• **TASK PROMPT**: Report each line of the records where "spacing" occurs.

[Front-end code edit data]
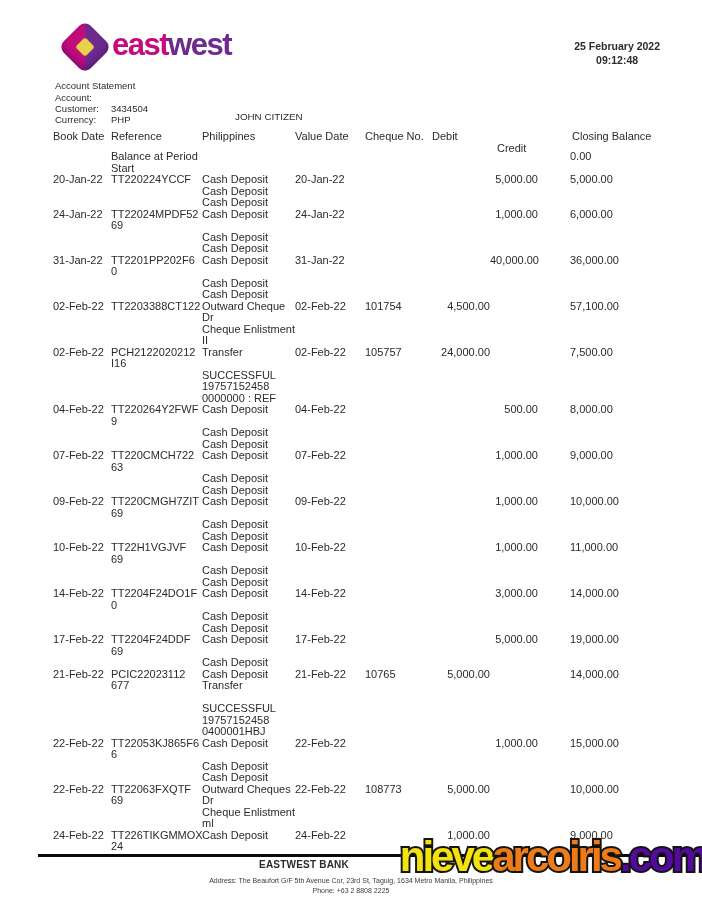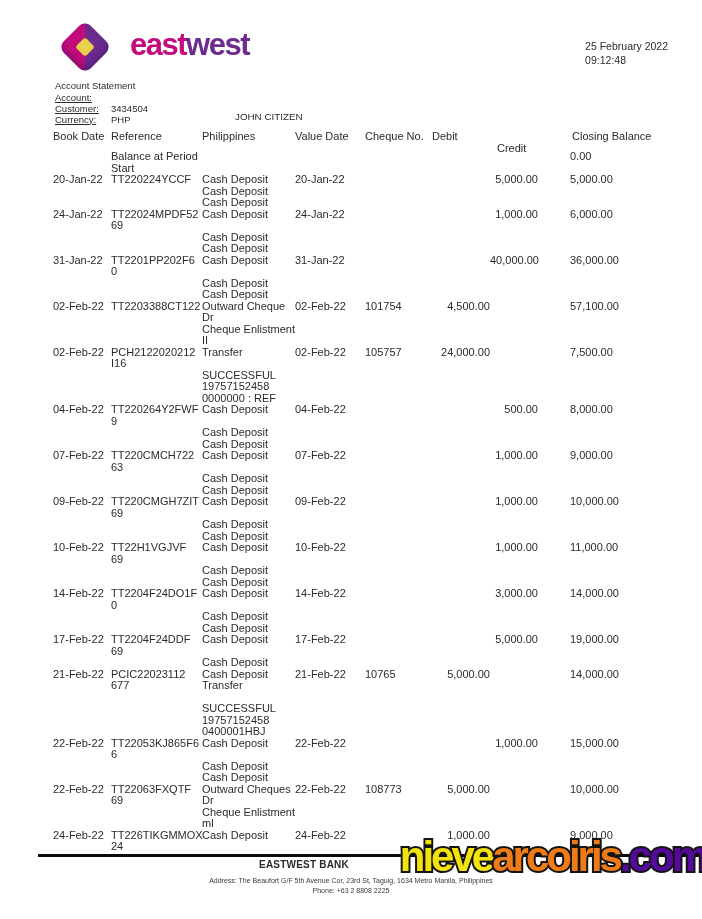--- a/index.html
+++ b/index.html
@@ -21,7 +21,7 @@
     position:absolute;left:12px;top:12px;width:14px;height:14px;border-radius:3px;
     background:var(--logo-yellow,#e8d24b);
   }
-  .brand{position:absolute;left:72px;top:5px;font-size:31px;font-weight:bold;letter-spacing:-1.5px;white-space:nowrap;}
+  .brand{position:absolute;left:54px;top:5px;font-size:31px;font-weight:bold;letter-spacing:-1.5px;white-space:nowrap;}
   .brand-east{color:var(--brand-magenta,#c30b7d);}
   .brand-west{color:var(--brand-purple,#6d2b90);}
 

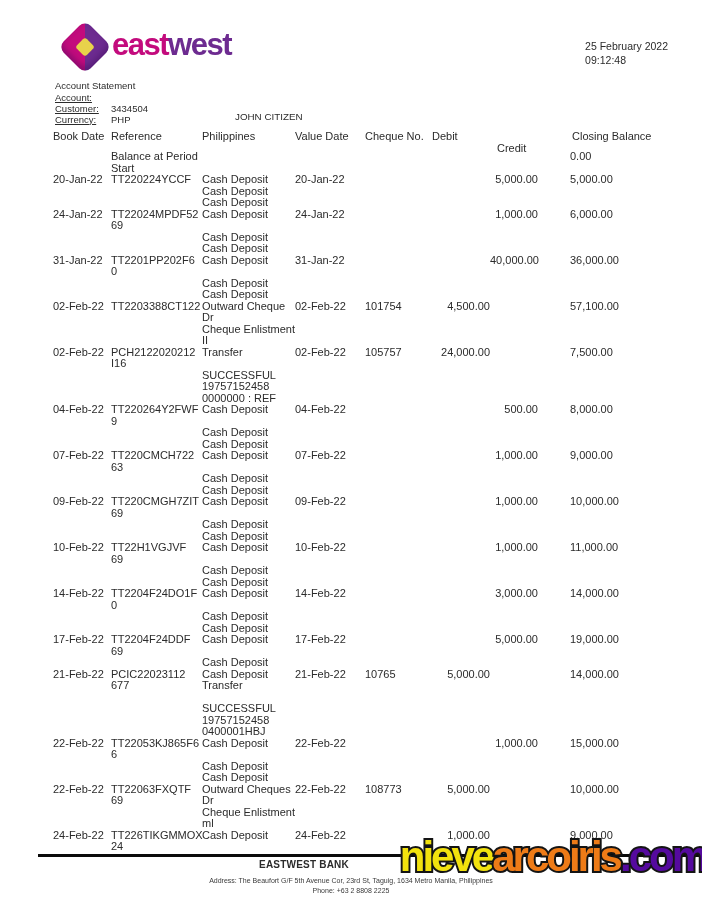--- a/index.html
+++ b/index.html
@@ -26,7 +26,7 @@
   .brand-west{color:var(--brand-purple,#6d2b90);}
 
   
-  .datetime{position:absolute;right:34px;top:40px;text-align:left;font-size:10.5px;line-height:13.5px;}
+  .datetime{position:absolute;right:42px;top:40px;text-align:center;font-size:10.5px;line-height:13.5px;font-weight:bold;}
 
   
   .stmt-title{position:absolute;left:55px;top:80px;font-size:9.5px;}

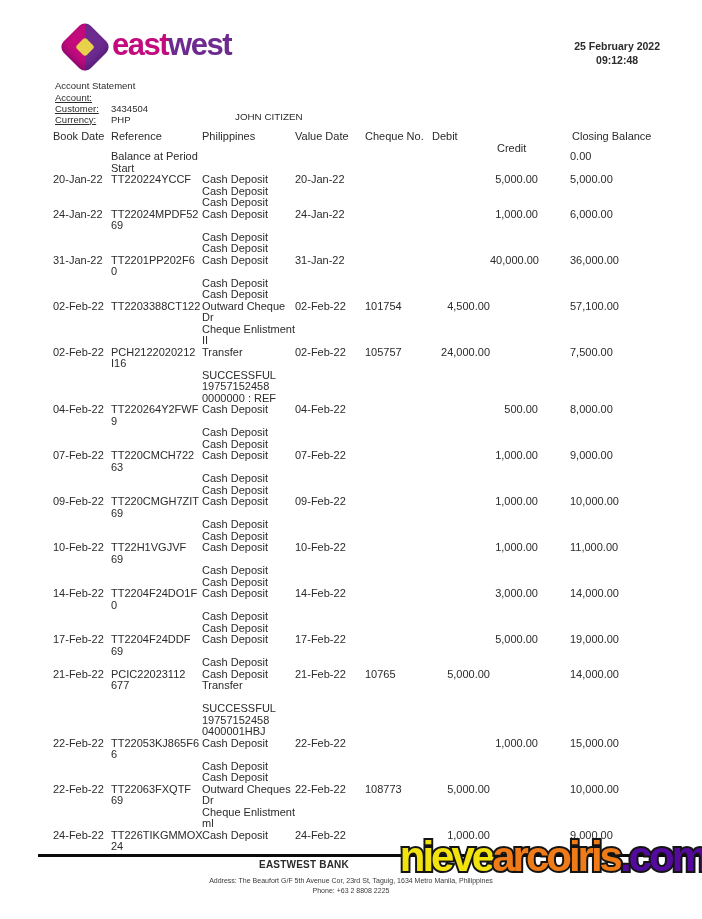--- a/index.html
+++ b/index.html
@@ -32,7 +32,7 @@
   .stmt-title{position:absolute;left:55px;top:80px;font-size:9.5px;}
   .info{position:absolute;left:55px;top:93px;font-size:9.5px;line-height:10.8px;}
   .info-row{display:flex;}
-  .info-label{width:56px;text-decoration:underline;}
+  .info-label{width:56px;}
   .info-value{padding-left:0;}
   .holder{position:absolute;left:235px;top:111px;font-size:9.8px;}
--
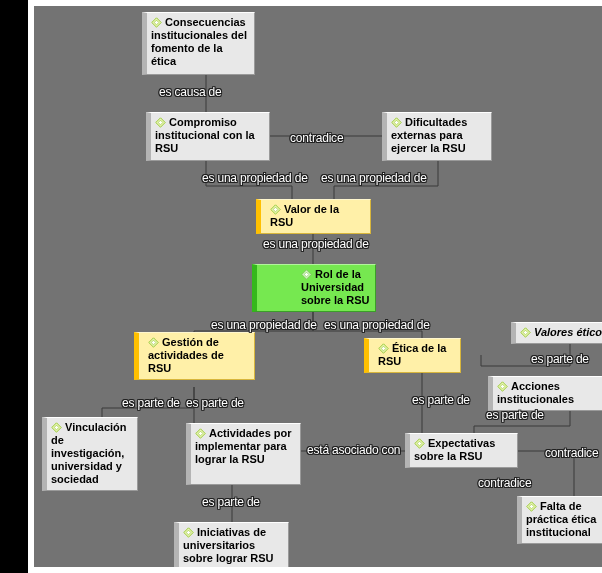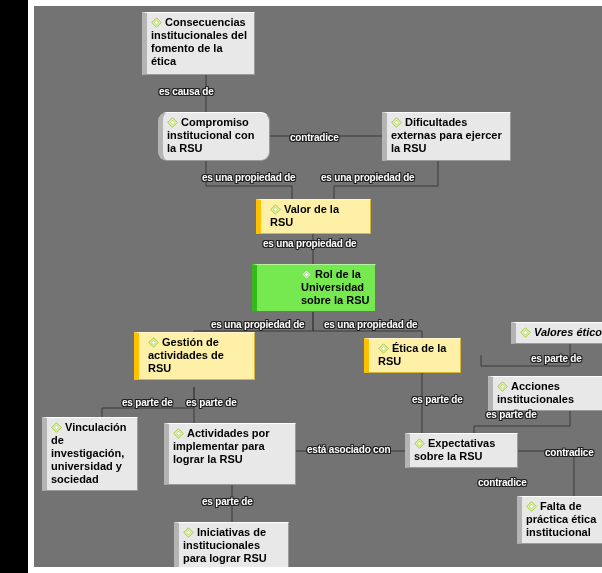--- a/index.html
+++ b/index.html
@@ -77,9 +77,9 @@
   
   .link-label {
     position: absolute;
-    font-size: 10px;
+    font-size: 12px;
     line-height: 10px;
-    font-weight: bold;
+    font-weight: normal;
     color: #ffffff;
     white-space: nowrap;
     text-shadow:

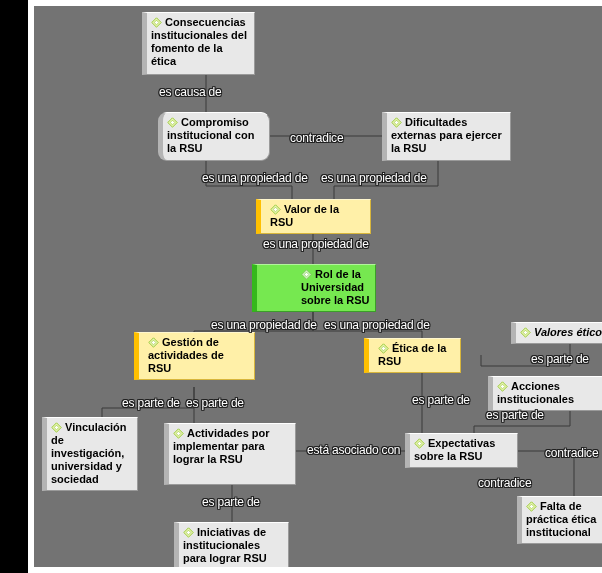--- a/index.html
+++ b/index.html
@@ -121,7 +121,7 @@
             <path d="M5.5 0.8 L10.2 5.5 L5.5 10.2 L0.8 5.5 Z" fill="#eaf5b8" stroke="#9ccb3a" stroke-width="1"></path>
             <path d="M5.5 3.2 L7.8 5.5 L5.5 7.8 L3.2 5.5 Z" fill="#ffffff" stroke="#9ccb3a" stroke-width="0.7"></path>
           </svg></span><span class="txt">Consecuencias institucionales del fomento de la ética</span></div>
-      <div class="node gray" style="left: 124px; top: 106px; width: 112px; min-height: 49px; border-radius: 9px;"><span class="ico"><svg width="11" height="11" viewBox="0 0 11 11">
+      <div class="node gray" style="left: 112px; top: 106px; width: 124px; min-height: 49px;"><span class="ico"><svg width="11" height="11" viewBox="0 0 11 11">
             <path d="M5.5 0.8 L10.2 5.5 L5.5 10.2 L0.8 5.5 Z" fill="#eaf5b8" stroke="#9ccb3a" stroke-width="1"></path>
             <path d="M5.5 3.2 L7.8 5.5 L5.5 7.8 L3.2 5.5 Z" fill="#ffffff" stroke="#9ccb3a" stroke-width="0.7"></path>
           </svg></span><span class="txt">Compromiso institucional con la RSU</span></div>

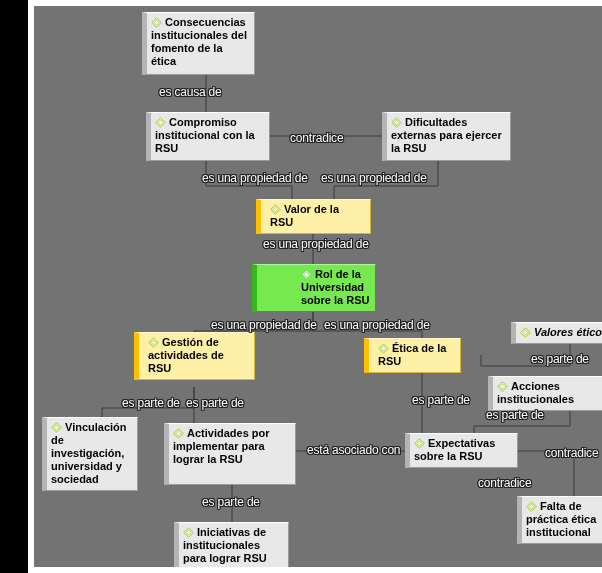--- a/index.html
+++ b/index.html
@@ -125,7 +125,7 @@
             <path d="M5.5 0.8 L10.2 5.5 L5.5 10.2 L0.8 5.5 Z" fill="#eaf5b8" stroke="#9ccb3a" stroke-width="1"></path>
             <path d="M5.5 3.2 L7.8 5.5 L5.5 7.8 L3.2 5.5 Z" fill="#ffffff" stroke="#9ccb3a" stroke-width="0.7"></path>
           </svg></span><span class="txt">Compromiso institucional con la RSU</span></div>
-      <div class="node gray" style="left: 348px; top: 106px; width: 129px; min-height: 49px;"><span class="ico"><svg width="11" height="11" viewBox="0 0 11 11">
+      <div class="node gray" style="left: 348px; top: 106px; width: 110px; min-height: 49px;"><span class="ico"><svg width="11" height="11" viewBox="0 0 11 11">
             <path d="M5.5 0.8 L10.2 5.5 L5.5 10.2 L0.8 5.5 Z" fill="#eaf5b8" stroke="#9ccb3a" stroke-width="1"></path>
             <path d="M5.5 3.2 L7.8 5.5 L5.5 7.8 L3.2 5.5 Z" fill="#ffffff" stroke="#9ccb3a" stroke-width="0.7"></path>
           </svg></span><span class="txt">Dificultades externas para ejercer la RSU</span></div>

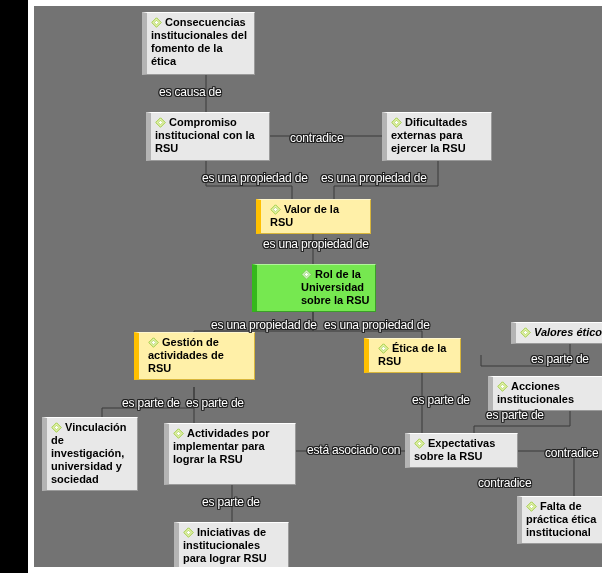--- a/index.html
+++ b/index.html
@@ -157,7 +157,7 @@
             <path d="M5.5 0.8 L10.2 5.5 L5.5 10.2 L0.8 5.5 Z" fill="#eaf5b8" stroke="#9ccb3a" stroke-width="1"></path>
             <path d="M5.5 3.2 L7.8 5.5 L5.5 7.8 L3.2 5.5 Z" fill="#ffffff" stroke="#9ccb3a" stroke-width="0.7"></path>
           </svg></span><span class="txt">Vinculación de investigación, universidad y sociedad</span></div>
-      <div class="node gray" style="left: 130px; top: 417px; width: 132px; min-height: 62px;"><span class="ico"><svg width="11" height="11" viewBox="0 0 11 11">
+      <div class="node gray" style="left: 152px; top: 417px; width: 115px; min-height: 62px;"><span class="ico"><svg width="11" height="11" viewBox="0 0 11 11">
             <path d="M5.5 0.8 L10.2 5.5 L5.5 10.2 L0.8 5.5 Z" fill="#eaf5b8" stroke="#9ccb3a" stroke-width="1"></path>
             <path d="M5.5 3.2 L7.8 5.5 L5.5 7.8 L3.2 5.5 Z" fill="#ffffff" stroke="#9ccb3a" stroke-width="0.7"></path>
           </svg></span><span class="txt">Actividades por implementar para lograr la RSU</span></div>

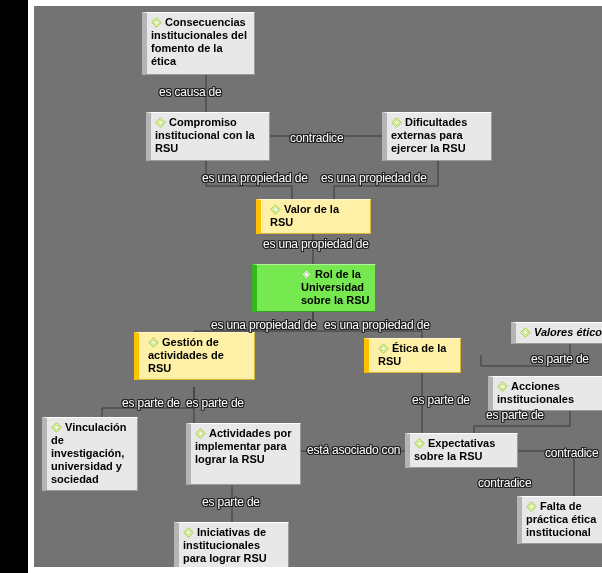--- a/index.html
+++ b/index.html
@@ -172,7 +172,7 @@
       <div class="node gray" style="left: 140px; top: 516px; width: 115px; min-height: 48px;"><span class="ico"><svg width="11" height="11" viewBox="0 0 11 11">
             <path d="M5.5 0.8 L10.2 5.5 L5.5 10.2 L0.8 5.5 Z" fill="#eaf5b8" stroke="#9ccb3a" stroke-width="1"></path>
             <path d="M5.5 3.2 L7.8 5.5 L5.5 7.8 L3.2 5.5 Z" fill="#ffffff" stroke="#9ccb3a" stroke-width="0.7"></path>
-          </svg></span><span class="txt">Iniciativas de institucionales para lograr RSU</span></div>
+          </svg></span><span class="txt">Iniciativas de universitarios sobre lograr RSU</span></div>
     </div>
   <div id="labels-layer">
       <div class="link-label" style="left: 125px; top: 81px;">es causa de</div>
---
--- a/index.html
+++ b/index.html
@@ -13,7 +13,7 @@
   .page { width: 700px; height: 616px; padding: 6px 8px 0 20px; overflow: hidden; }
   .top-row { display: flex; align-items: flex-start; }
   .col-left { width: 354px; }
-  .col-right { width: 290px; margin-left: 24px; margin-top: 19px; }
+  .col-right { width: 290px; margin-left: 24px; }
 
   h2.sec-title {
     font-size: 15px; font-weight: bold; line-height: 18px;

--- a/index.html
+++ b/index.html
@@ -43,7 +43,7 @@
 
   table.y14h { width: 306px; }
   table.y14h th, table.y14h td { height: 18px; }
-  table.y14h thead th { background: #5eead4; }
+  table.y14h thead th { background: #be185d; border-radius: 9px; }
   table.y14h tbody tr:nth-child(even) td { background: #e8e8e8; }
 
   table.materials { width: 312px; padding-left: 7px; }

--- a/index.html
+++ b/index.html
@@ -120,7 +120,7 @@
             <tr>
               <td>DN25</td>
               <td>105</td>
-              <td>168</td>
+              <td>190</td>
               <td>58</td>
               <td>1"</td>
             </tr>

• **PROBLEM SOLUTION**:
-  .brand{position:absolute;left:72px;top:5px;font-size:31px;font-weight:bold;letter-spacing:-1.5px;white-space:nowrap;}
+  .brand{position:absolute;left:54px;top:5px;font-size:31px;font-weight:bold;letter-spacing:-1.5px;white-space:nowrap;}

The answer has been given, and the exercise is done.